Un cri d'indignation s'éleva à sa vue.
--Que viens-tu faire ici? chien des chiens qui sont là-bas! s'écrièrent les paysans. Viens-tu nous espionner pour te faire bien venir? Lèche-plat, pourvoyeur!...
Les injures pleuvaient sur le vieux domestique qui continuait à se tordre en gémissant. Comme on le prenait par les épaules pour le jeter dehors, il poussa un rugissement fou.

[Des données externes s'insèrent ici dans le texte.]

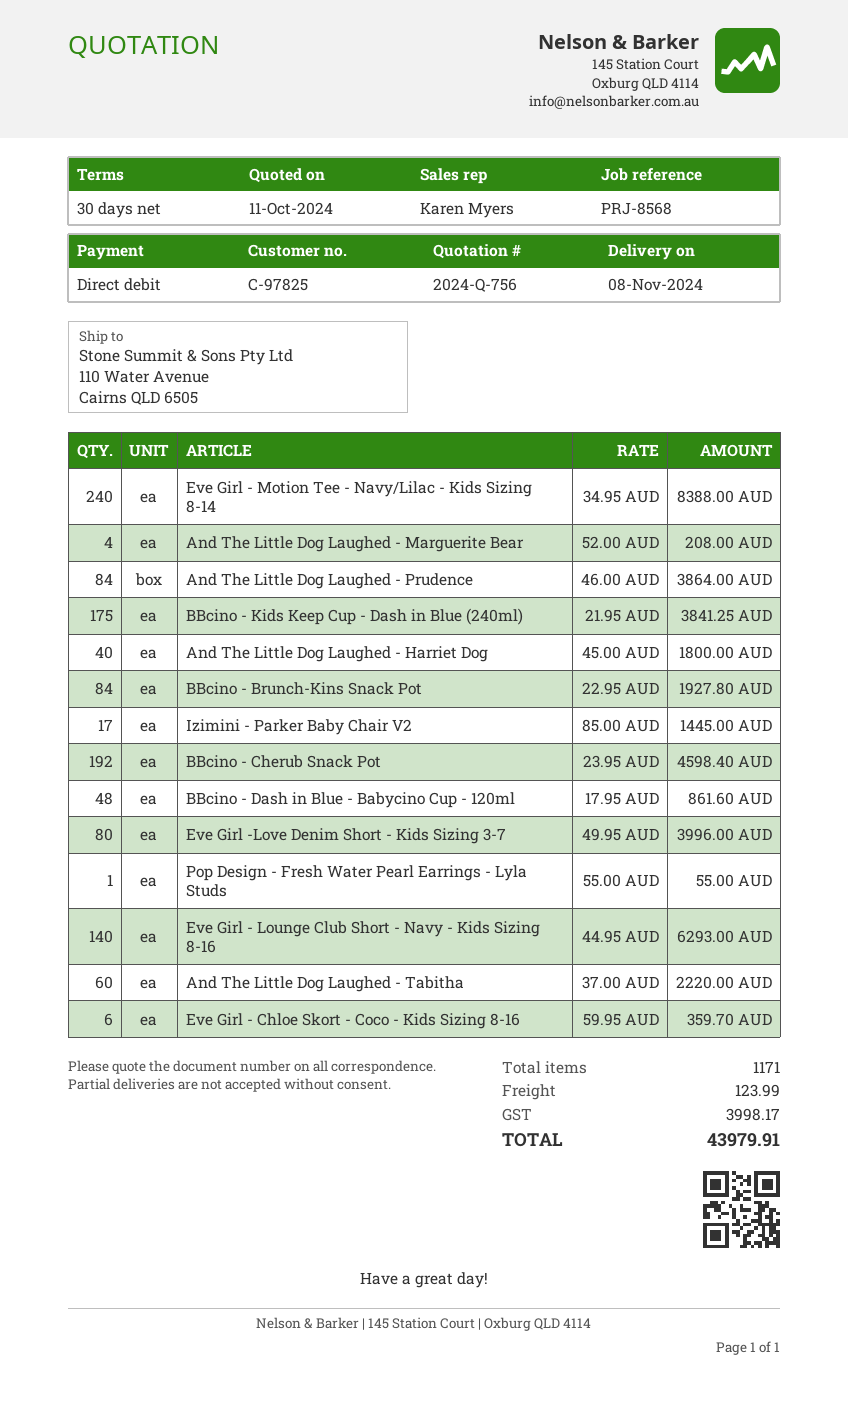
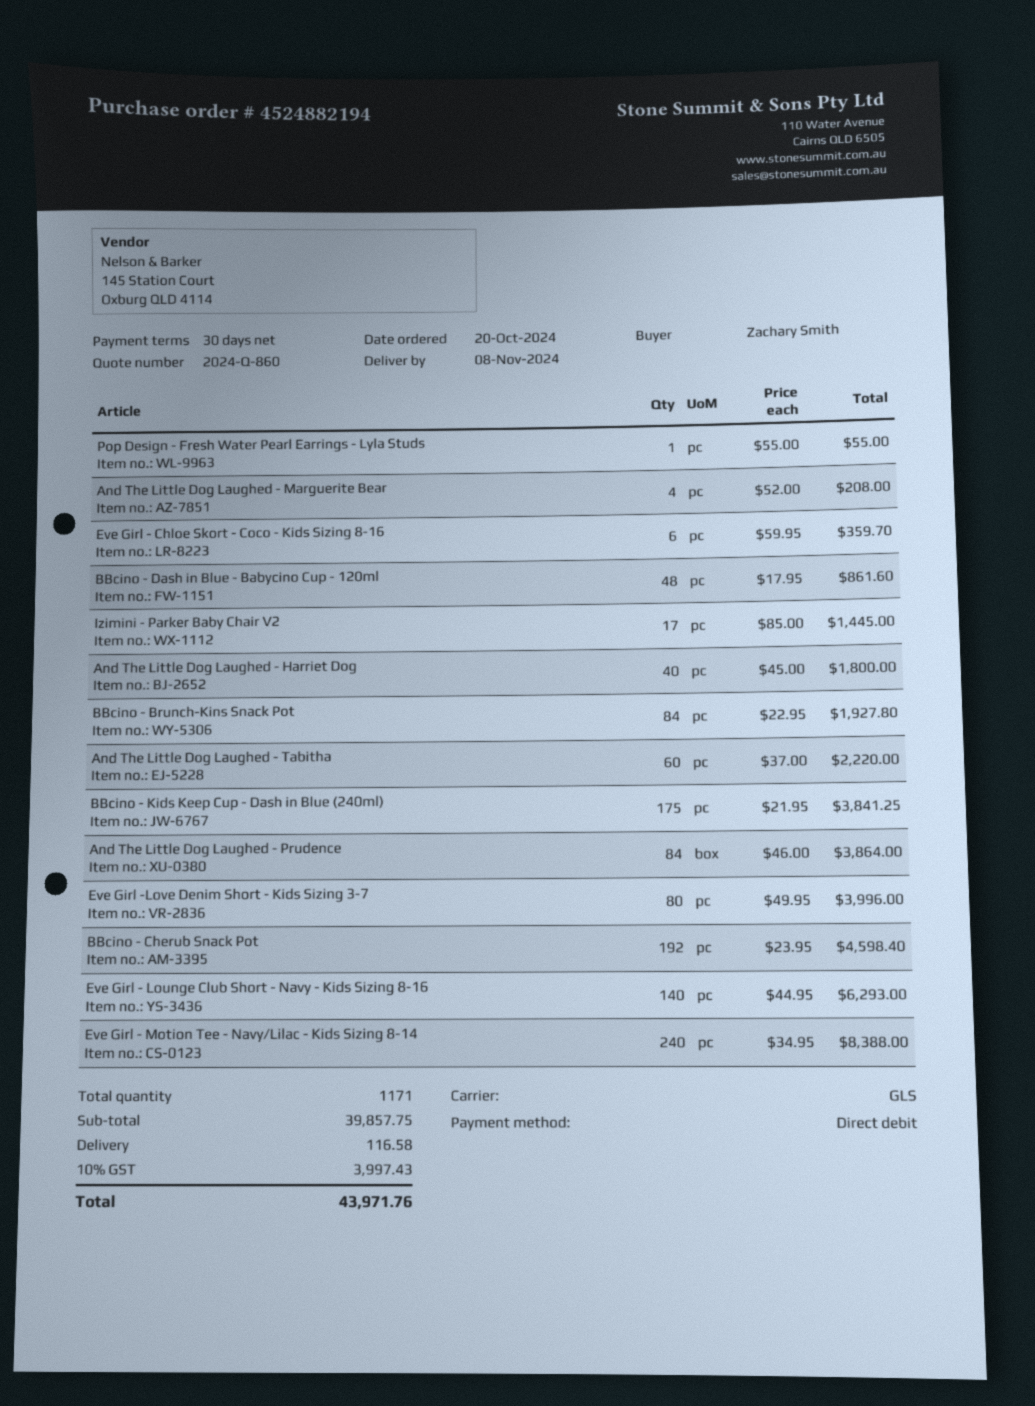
quote number: 2024-Q-756 -> 2024-Q-860
shipping: 123.99 -> 116.58
tax: 3998.17 -> 3997.43
total: 43979.91 -> 43971.76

--Justice! s'écria-t-il en levant son bras gauche vers le ciel. Justice, au nom du Christ, frères, secourez-moi!
On s'aperçut alors que son bras droit pendait inerte à son côté.
--Qu'as-tu? lui dit Iérémeï. Laissez-le, vous autres, cet homme est mon hôte.
Un petit espace libre se fit autour de Timothée. Gémissant, se tordant de douleur, il souleva son bras droit à l'aide de sa main gauche et montra aux paysans saisis d'horreur ce membre tuméfié, où la chair rongée depuis la saignée jusqu'au bout des ongles n'était plus qu'une épouvantable brûlure.
--Qui t'a fait cela? dit Savéli, les yeux étincelants.
--Qui? le monstre, le loup, Bagrianof!